The analysis of the results shows a similarity in the values of the medians in most of the series of each index with differences in the series of 60 s, this is probably due to the fact that a time window of 60 s is small for the measurement of these indices [27], in addition an increase in general is observed in all the indicators of the levels of agreement calculated as the length of the series increases, both for SS and SPS.

The ultra-short series of the SS indicator, whose correlation value meets the cut-off criterion is given from the 120 s series, in addition a negligible difference value is observed for the Delta of Cliff, very low values of the error (e) and this behavior is similar in the series of 180 and 240 s. The values extracted from the Bland-Altman graphs reflect a high level of agreement between the GS series and the 120 s series, similar to GS with 180 s and GS with the 240 s time length, showing the similarity between the series.
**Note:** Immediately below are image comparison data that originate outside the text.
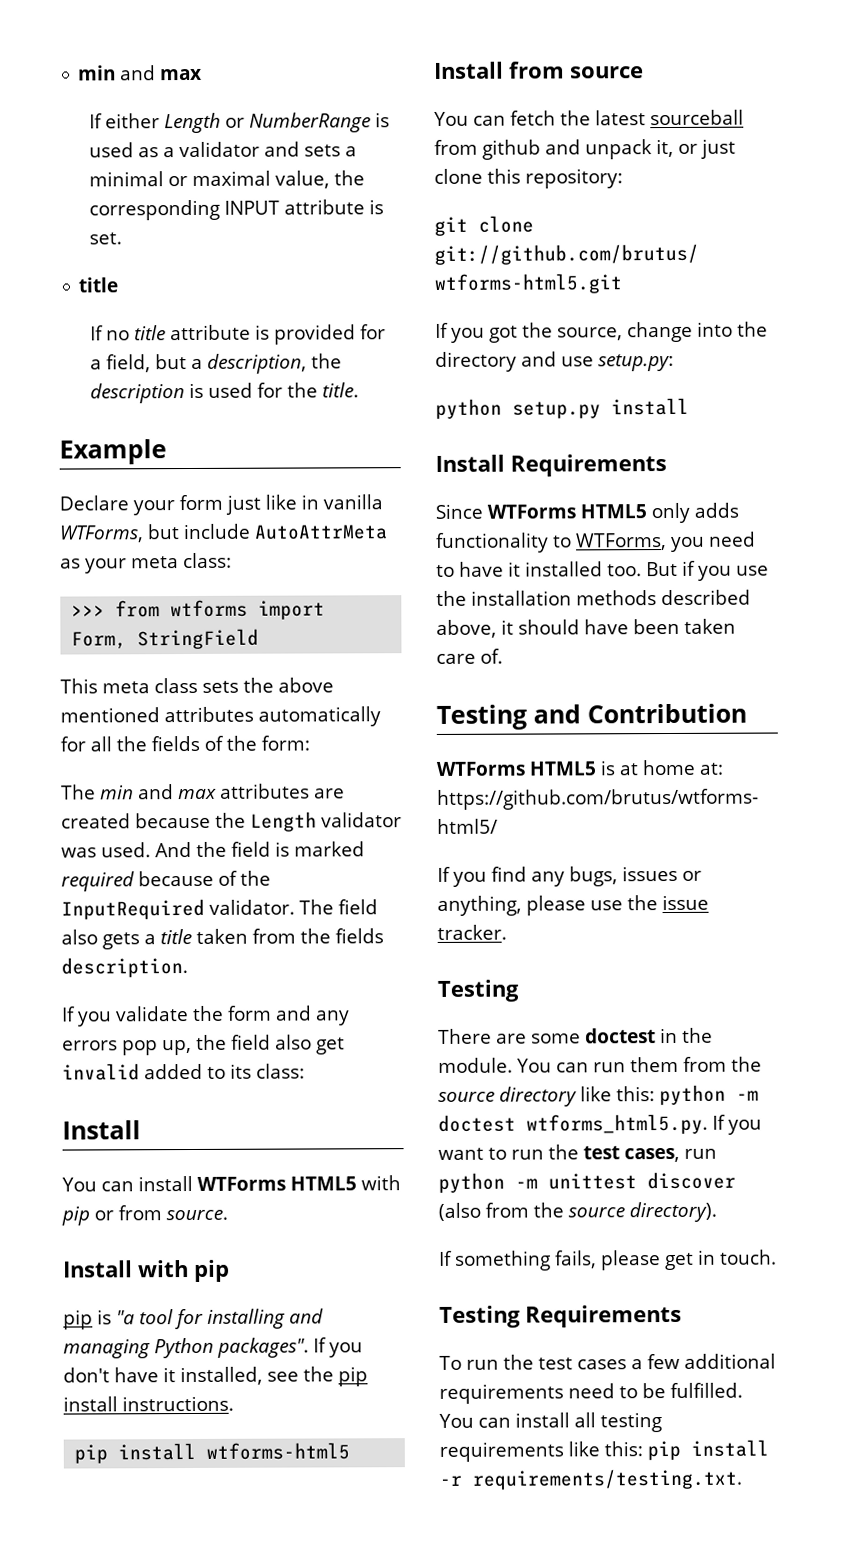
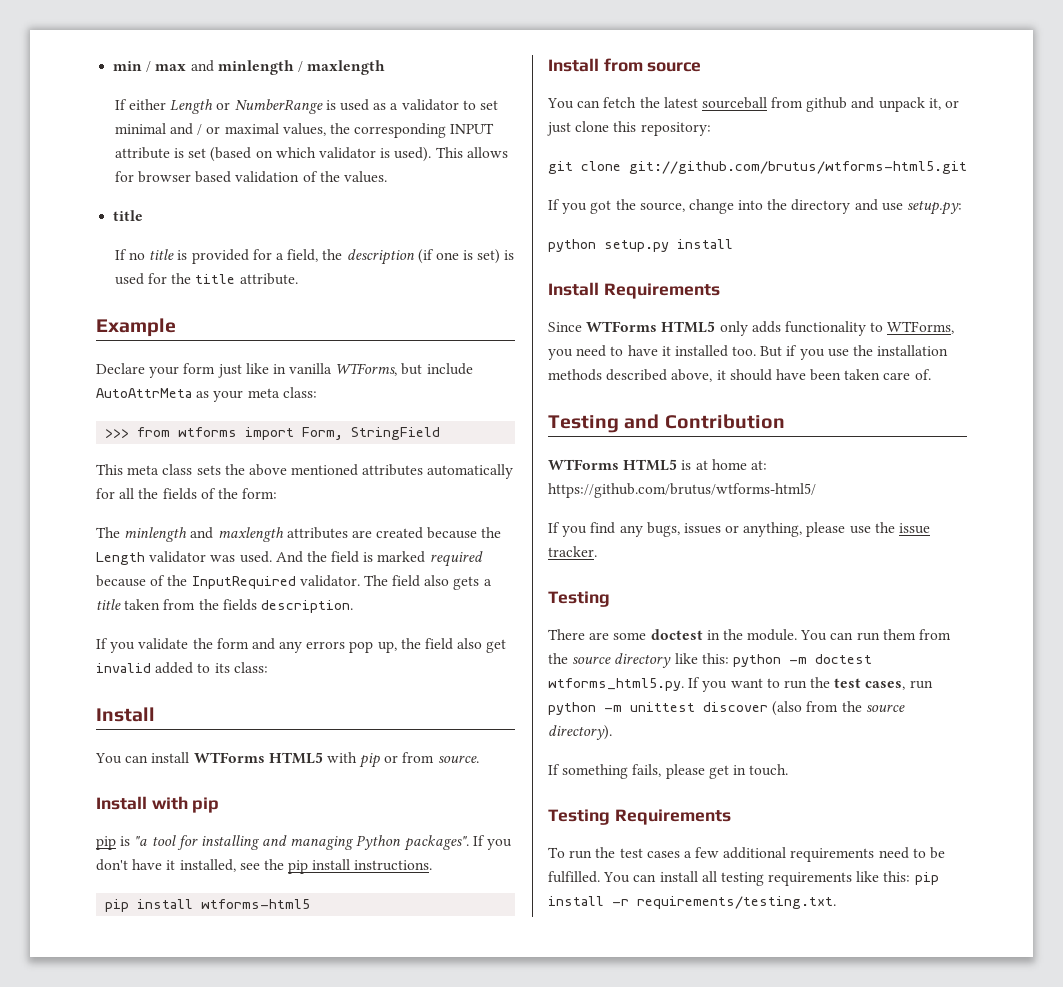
[78,65,203,81] min and max -> [113,60,386,75] min / max and minlength / maxlength
[263,141,357,157] [88,171,164,187] and sets a minimal -> [462,100,498,110] [114,123,203,135] to set minimal and /
[274,170,330,189] value, -> [282,123,326,136] values,
[88,232,122,245] set. -> [188,147,508,162] [114,171,387,183] set (based on which validator is used). This allows for browser based validation of the values.
[169,324,251,341] attribute -> (175, 254) none
[154,353,342,374] [89,383,185,404] but a description, the description -> [322,249,501,265] the description (if one is set)
[321,382,359,398] title. -> [195,273,298,285] title attribute.
[100,784,217,800] min and max -> [124,527,284,542] minlength and maxlength

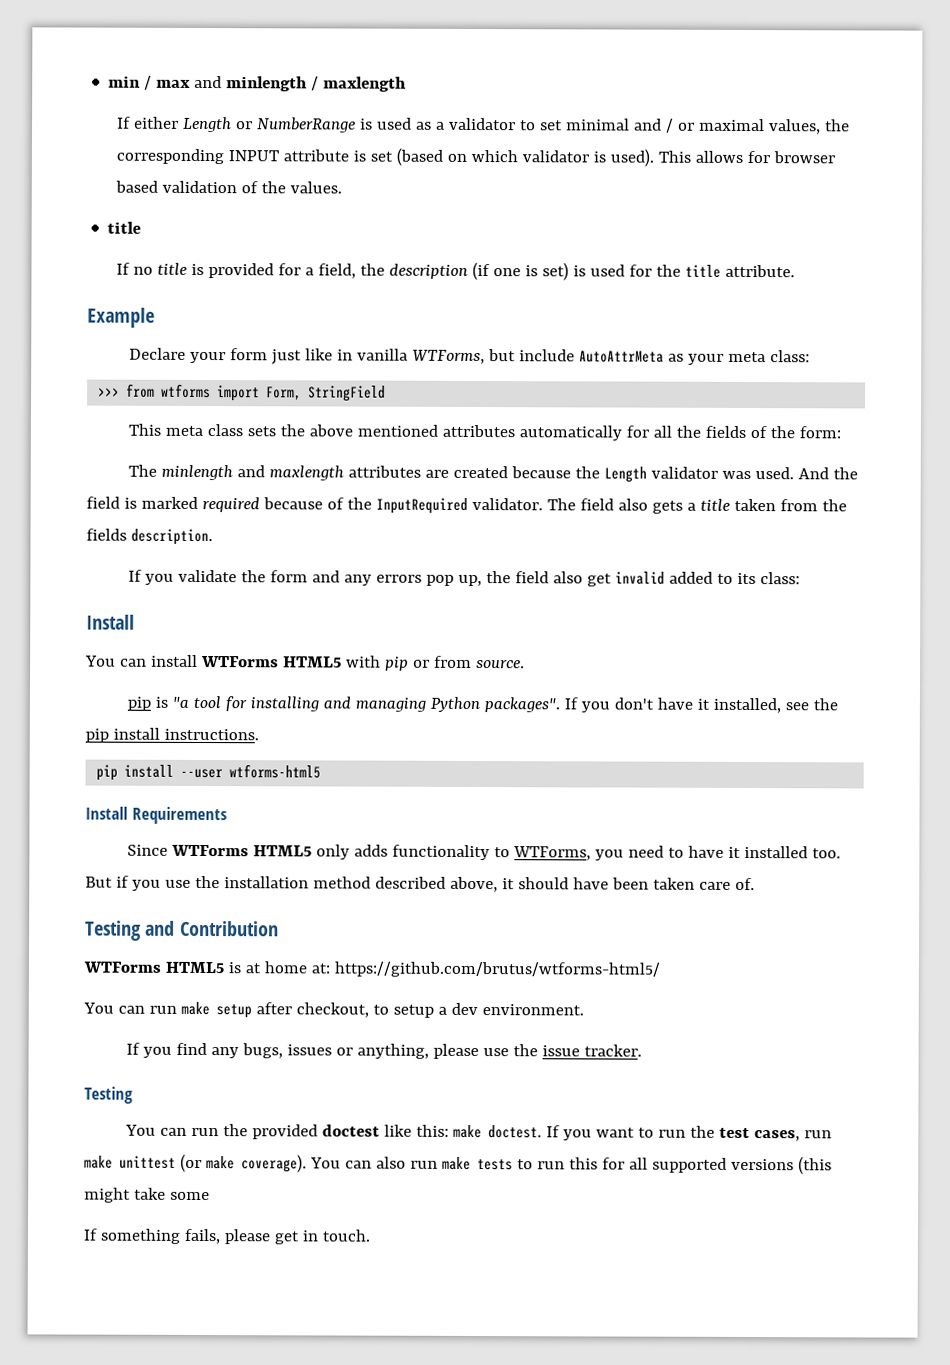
[96,796,220,813] // Install with pip -> (525, 664) none
(194, 904) none -> [180,768,224,779] --user
[548,58,702,72] [547,97,960,112] [547,121,711,136] [548,161,967,174] [548,199,963,215] [548,239,733,252] // Install from source // You can fetch the latest sourceball from github and unpack it, or just clone this repository: // git clone git://github.com/brutus/wtforms-html5.git // If you got the source, change into the directory and use setup.py: // python setup.py install -> (322, 771) none
[548,369,602,381] methods -> [312,876,371,889] method
(816, 490) none -> [83,1001,584,1019] // You can run make setup after checkout, to setup a dev environment.
[548,629,952,641] [548,653,872,668] [548,678,684,691] There are some doctest in the module. You can run them from the source directory like this: python -m doctest wtforms_html5.py. -> [124,1124,542,1140] You can run the provided doctest like this: make doctest.
[548,701,905,716] [548,725,612,740] python -m unittest discover (also from the source directory). -> [84,1153,832,1175] [84,1187,210,1203] make unittest (or make coverage). You can also run make tests to run this for all supported versions (this might take some
[548,809,731,825] [548,847,946,862] [548,871,939,886] [548,896,836,909] // Testing Requirements // To run the test cases a few additional requirements need to be fulfilled. You can install all testing requirements like this: pip install -r requirements/testing.txt. -> (370, 1235) none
This allows the exchange of one series for another, that is, the 120 s series of the SS indicator is equivalent to the GS series, of 5 min, of the same indicator.

A similar analysis for the SPS indicator allows us to establish that the 90 s series meets the established cut-off condition given that \(rho=0.93\), p = 3.15e-06, the values of the Delta of Cliff show negligible differences with the GS, so it is concluded that the series are similar to the GS from the time-length series of 90 s, that is, the series of 90 s is equivalent to the GS series of the SPS indicator.
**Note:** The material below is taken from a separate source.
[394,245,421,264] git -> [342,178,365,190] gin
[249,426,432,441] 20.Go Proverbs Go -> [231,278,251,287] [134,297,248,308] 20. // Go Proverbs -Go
This study is preliminary and has limitations, on the one hand, the sample size of 23 subjects, which should be larger to investigate the effect of the variables associated with HRV, such as age, sex, physical activity, etc. On the other hand, different stabilization times prior to the records were not analyzed. In addition, for this analysis, no other position than the supine was used, nor was another segment of the signal different at the beginning, although we consider it possible to keep the ECG signal stable, avoiding artifacts and using robust methods for pre-processing. and edition of the series RR, GS, the results of the comparison between the series present similar levels of agreement. However, all these limitations require further studies.

2.7 Conclusions

Ultra-short recordings of 120 s were obtained for SS, an index for the evaluation of sympathetic activity and 90 s for SPS, an indicator of autonomic balance, equivalent to those obtained for short-term HRV analysis (5 min). This reduction in measurement times will allow an increase in the use of HRV to monitor people’s health and well-being. Enabling physical trainers to obtain better performance in the registration and processing of the information obtained.

The results found motivate the carrying out of new studies to analyze the behavior of these indicators in different populations and with the use of different methods of pre-processing and editing of the RR series.